How to deploy Data Product through a CI/CD pipeline?¶

This documentation outlines the process for deploying a Data Product through a CI/CD pipeline. A CI/CD pipeline (Continuous Integration/Continuous Deployment) automates building, testing, and deploying code using Bitbucket, significantly reducing the time required for Data Product deployment.

The following steps are provided to guide through the successful setup of a CI/CD Data Product pipeline.

Creating a repository in Bitbucket.
Cloning the repository.
Making specific modifications to the folder/directory.
Adding repository variables in Bitbucket.
Deploying the pipeline.
Verifying the deployment.

Pre-requisites¶

To begin building the pipeline, ensure the following pre-requisites are met:

When building a Data Product, a blueprint should be readily available to guide the process. This blueprint, developed during the design phase. For example, if creating a Data Product like sales-360, identify the necessary Resources, such as Depot, Services, Workflows, or Lens.
Obtain the following DataOS environment variables:

a. License organization ID, license key, Docker username & password, and DataOS prime API key: These details can be provided by the DataOS operator or admin.

b. API key: Generate the DataOS API key in the DataOS profile section.

c. Client secret, access token, and refresh token: These can be obtained from the .dataos folder within the home/root directory.

.dataos

Steps to build a CI/CD pipeline¶

To begin building the CI/CD pipeline for the Data Product, follow these steps.

1. Create a Bit bucket repository¶

a. Log in to your Bitbucket account.

Bitbucket home page

b. Select the “Create” drop-down menu and choose “Repository.”

Create drop down

c. Enter the project, repository name, and default branch name. If you want the repository to be public, uncheck the private repository option. Then, click on “Create repository.”

Create repository

d. The repository creation can be verified by navigating to the Repositories tab.

Verify repository

2. Clone the repository¶

a. Open the repository and click the "Clone" button.

Copy URL

b. Copy the provided URL, paste it into your terminal, and press Enter.

Git clone command

c. The repository can now be found in your home/root directory.

Root directory

3. Start building the Data Product¶

Follow the below steps to start building the Data Product by creating the manifest files of the all the Resources and Data Product. For example, to create a Data Product, an Instance Secret manifest file is first created to store the connection details of the data source (e.g., BigQuery). A Depot manifest file for the data connection is then created, followed by the creation of a Depot Scanner manifest file. For data transformation, Flare job manifest files are created. A Bundle manifest file is created to include that refers to the Instance Secret, Depot, Depot Scanner, and Flare job manifest files, along with their dependencies. Finally, a Data Product manifest file is created to apply the Data Product, and a Data Product Scanner is created to deploy the Data Product to the Data Product Hub.
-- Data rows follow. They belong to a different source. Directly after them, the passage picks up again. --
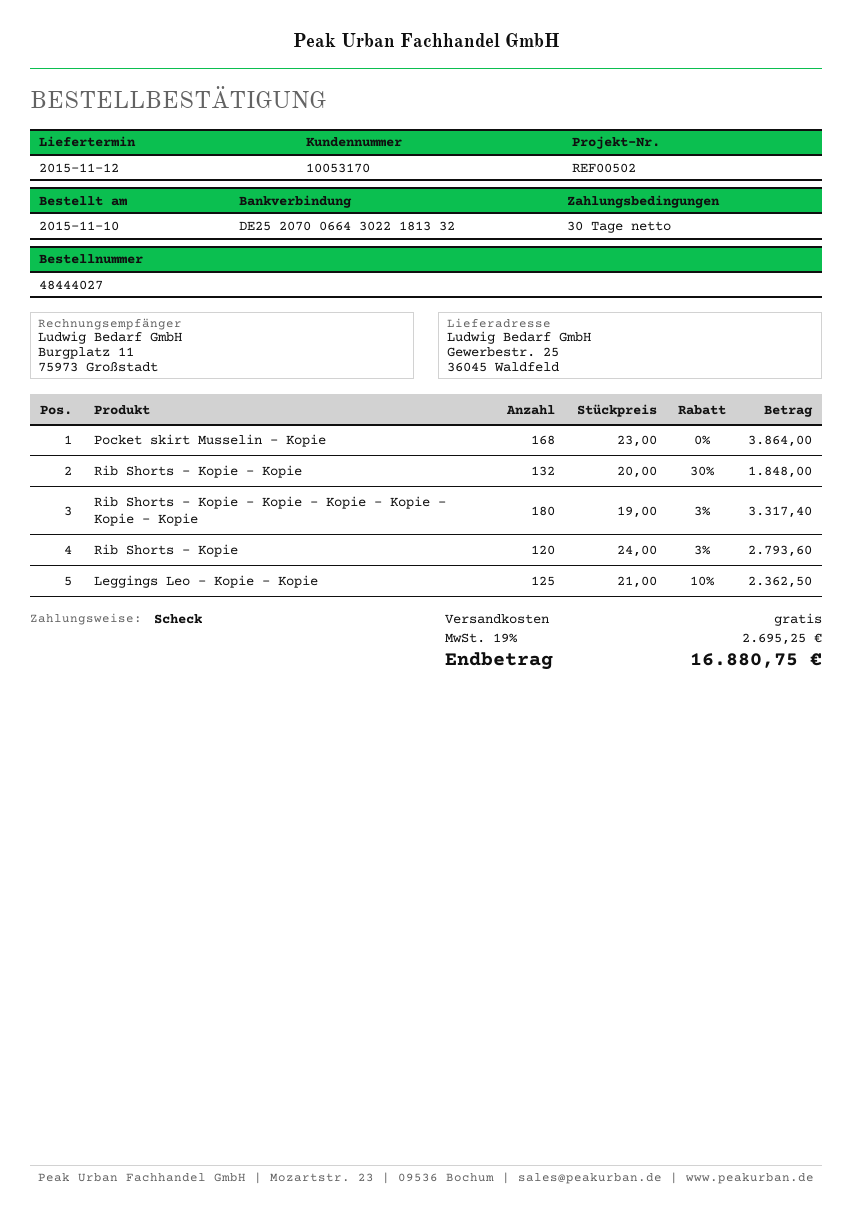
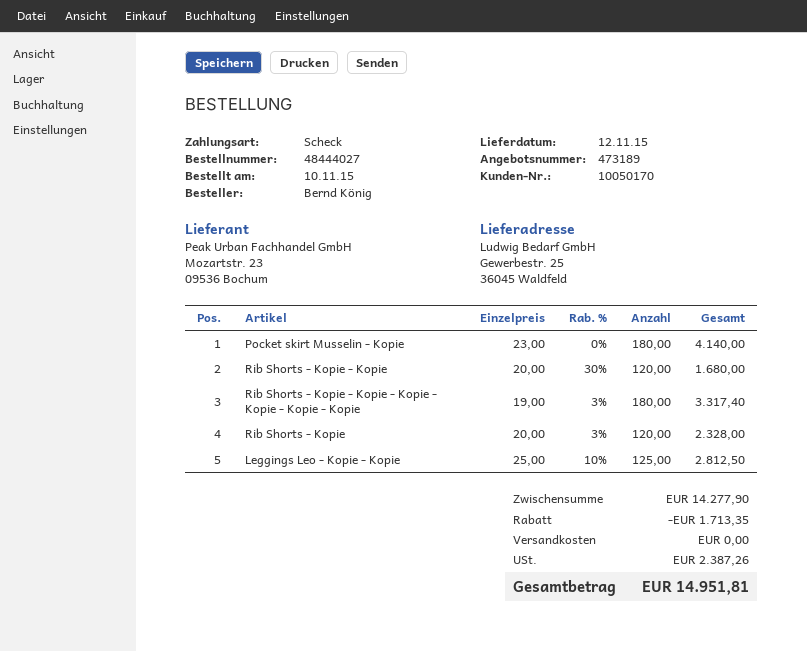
customer number: 10053170 -> 10050170
Pocket skirt Musselin - Kopie: 168 x 23.00 = 3864.00 -> 180 x 23.00 = 4140.00
Rib Shorts - Kopie - Kopie: 132 x 20.00 - 30% = 1848.00 -> 120 x 20.00 - 30% = 1680.00
Rib Shorts - Kopie: 120 x 24.00 - 3% = 2793.60 -> 120 x 20.00 - 3% = 2328.00
Leggings Leo - Kopie - Kopie: 125 x 21.00 - 10% = 2362.50 -> 125 x 25.00 - 10% = 2812.50
discount: none -> 1713.35
tax: 2695.25 -> 2387.26
total: 16880.75 -> 14951.81

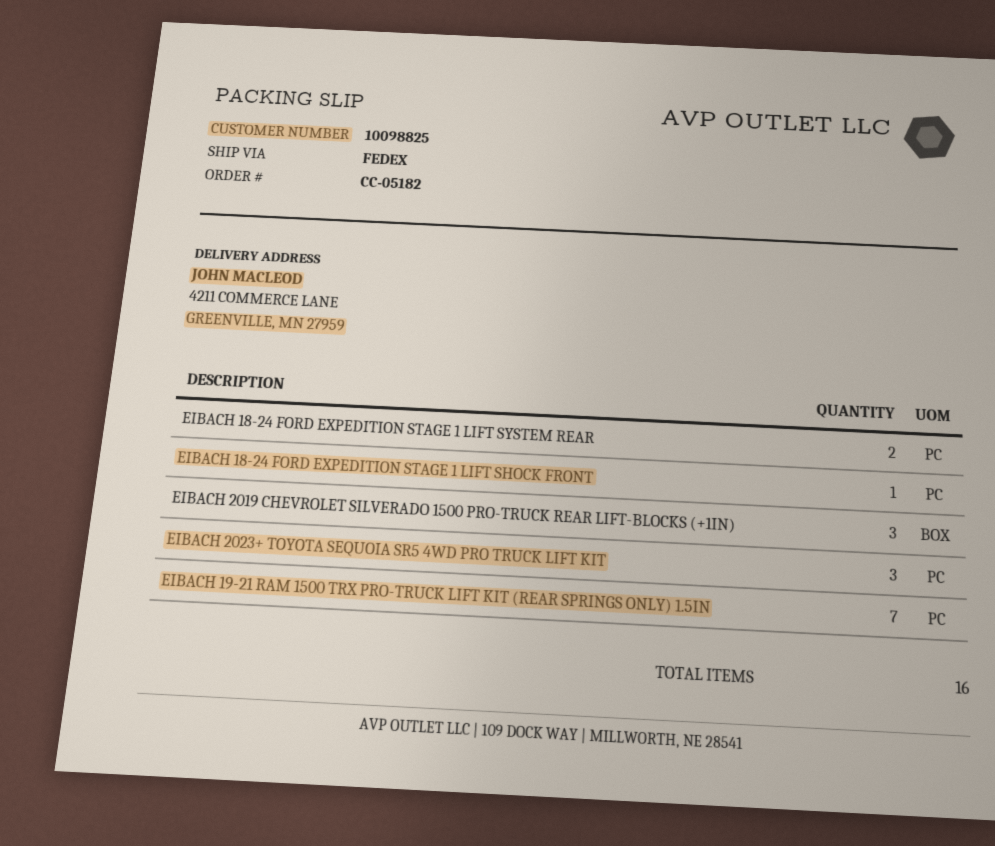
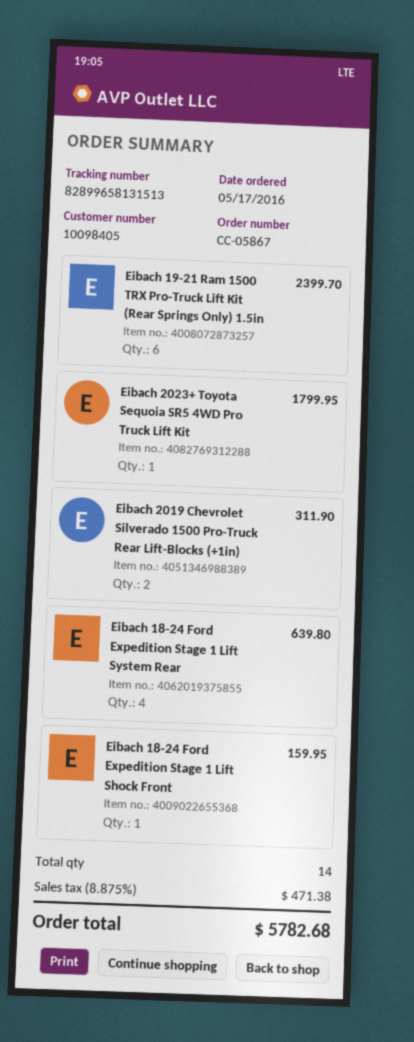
order number: CC-05182 -> CC-05867
customer number: 10098825 -> 10098405
EIBACH 18-24 FORD EXPEDITION STAGE 1 LIFT SYSTEM REAR: 2 -> 4
EIBACH 2019 CHEVROLET SILVERADO 1500 PRO-TRUCK REAR LIFT-BLOCKS (+1IN): 3 -> 2
EIBACH 2023+ TOYOTA SEQUOIA SR5 4WD PRO TRUCK LIFT KIT: 3 -> 1
EIBACH 19-21 RAM 1500 TRX PRO-TRUCK LIFT KIT (REAR SPRINGS ONLY) 1.5IN: 7 -> 6
total quantity: 16 -> 14

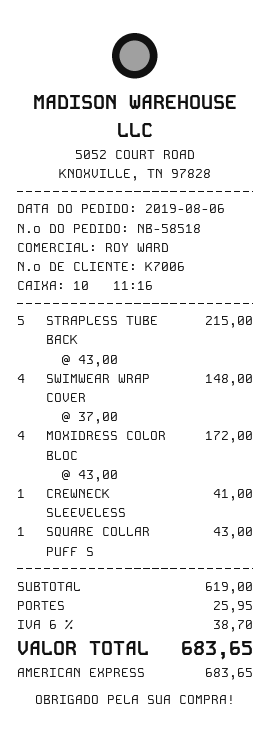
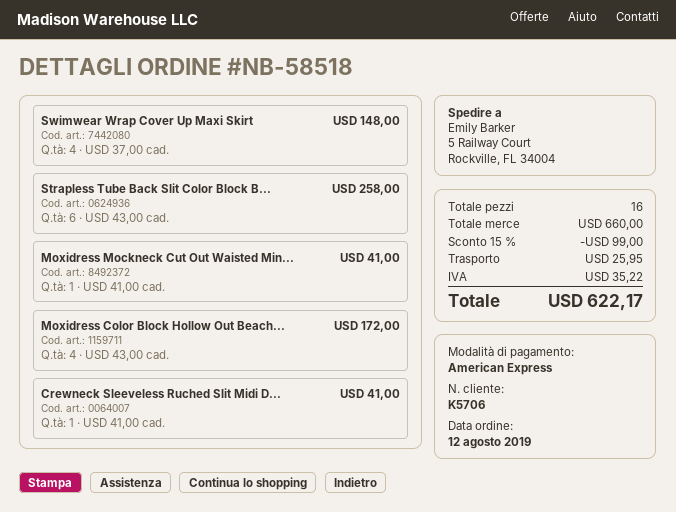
order date: 2019-08-06 -> 2019-08-12
customer number: K7006 -> K5706
STRAPLESS TUBE BACK: 5 x 43.00 = 215.00 -> 6 x 43.00 = 258.00
SQUARE COLLAR PUFF S: 1 x 43.00 = 43.00 -> none
Moxidress Mockneck Cut Out Waisted Min...: none -> 1 x 41.00 = 41.00
subtotal: 619.00 -> 660.00
discount: none -> 15% = 99.00
tax: 38.70 -> 35.22
total: 683.65 -> 622.17

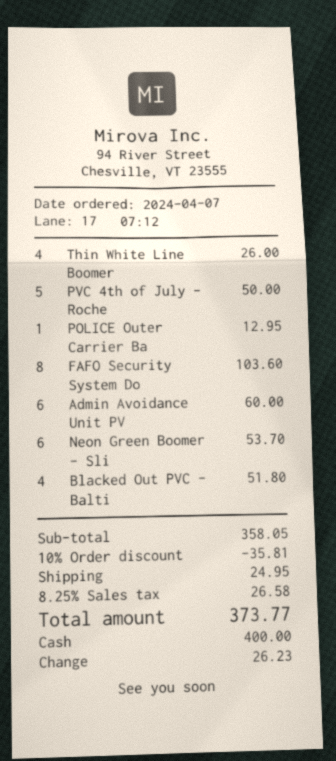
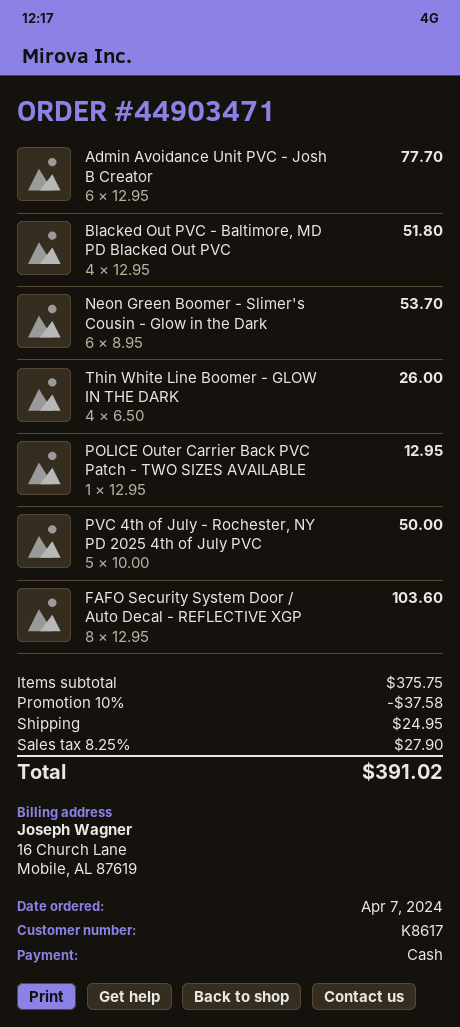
Admin Avoidance Unit PV: 6 for 60.00 -> 6 for 77.70
subtotal: 358.05 -> 375.75
discount: 10% = 35.81 -> 10% = 37.58
tax: 8.25% = 26.58 -> 8.25% = 27.90
total: 373.77 -> 391.02

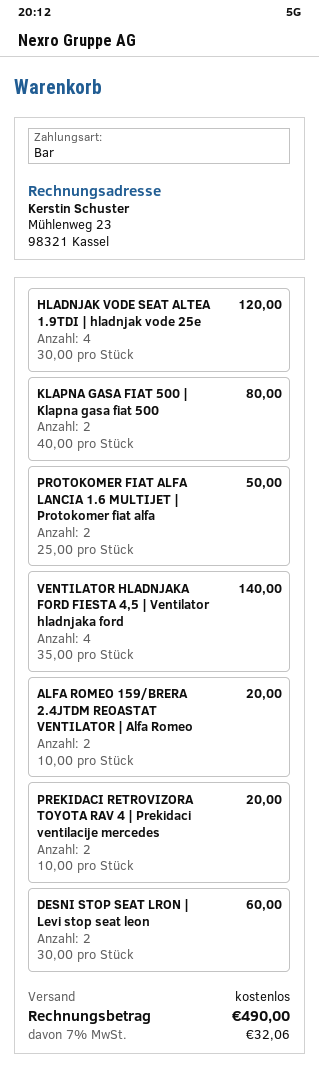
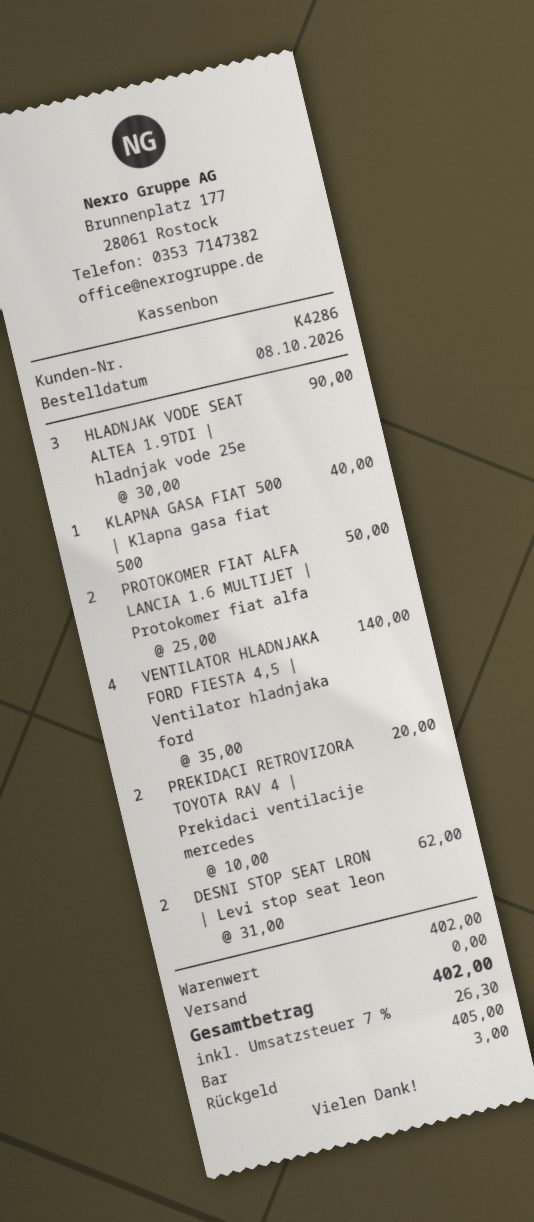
HLADNJAK VODE SEAT ALTEA 1.9TDI | hladnjak vode 25e: 4 x 30.00 = 120.00 -> 3 x 30.00 = 90.00
KLAPNA GASA FIAT 500 | Klapna gasa fiat 500: 2 x 40.00 = 80.00 -> 1 x 40.00 = 40.00
ALFA ROMEO 159/BRERA 2.4JTDM REOASTAT VENTILATOR | Alfa Romeo: 2 x 10.00 = 20.00 -> none
DESNI STOP SEAT LRON | Levi stop seat leon: 2 x 30.00 = 60.00 -> 2 x 31.00 = 62.00
tax: 7% = 32.06 -> 7% = 26.30
total: 490.00 -> 402.00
a. Open the cloned repository using the preferred code editor (e.g., VS Code).

b. Inside the repository, create a folder named data_product to store all related Resources.

data-product-deployment
└── data_product

c. Inside the data_product folder, create a subfolder called depot. Following the Depot documentation, create a Depot manifest file.

data-product-deployment
└── data_product
    └── depot
        └── depot.yaml

d. For the BigQuery Depot, add a JSON file inside the depot folder. Provide the correct path to this JSON file in the depot manifest file. While it is not mandatory to store the JSON file in the same folder, it is recommended as best practice.

data-product-deployment
└──data_product
    └── depot
        ├── depot.yaml
        └── key.json

e. Inside the data_product folder, create a subfolder named scanner. Place the Scanner manifest file for both the Depot and the Data Product inside this folder.

data-product-deployment
└── data_product
    ├── depot
    │   ├── depot.yaml
    │   └── key.json
    └── scanner
        ├── depot_scanner.yaml
        └── dp_scanner.yaml

f. Create another folder named transformation inside the data_product folder. Inside this folder, add the Flare job manifest files for data transformation.

data-product-deployment
└── data_product
    ├── depot
    │   ├── depot.yaml
    │   └── key.json
    ├── scanner
    │   ├── depot_scanner.yaml
    │   └── dp_scanner.yaml
    └── transformation
        ├── flare1.yaml
        └── flare2.yaml

g. Create a folder named bundle inside the data_product folder. Inside the bundle folder, create a Bundle manifest file that will apply the Depot, Depot Scanner, and Flare jobs at once.

data-product-deployment
└── data_product
    ├── depot
    │   ├── depot.yaml
    │   └── key.json
    ├── scanner
    │   ├── depot_scanner.yaml
    │   └── dp_scanner.yaml
    ├── transformation
    │   ├── flare1.yaml
    │   └── flare2.yaml
    └── bundle
        └── bundle.yaml

h. Inside the data_product folder, create a Data Product deployment manifest file.

data-product-deployment
├── data_product
    ├── depot
    │   ├── depot.yaml
    │   └── key.json
    ├── scanner
    │   ├── depot_scanner.yaml
    │   └── dp_scanner.yaml
    ├── transformation
    │   ├── flare1.yaml
    │   └── flare2.yaml
    ├── bundle
    │   └── bundle.yaml   
    └── deployment.yaml

i. Double-check all files and paths to ensure everything is provided correctly and that the manifest files are properly set up.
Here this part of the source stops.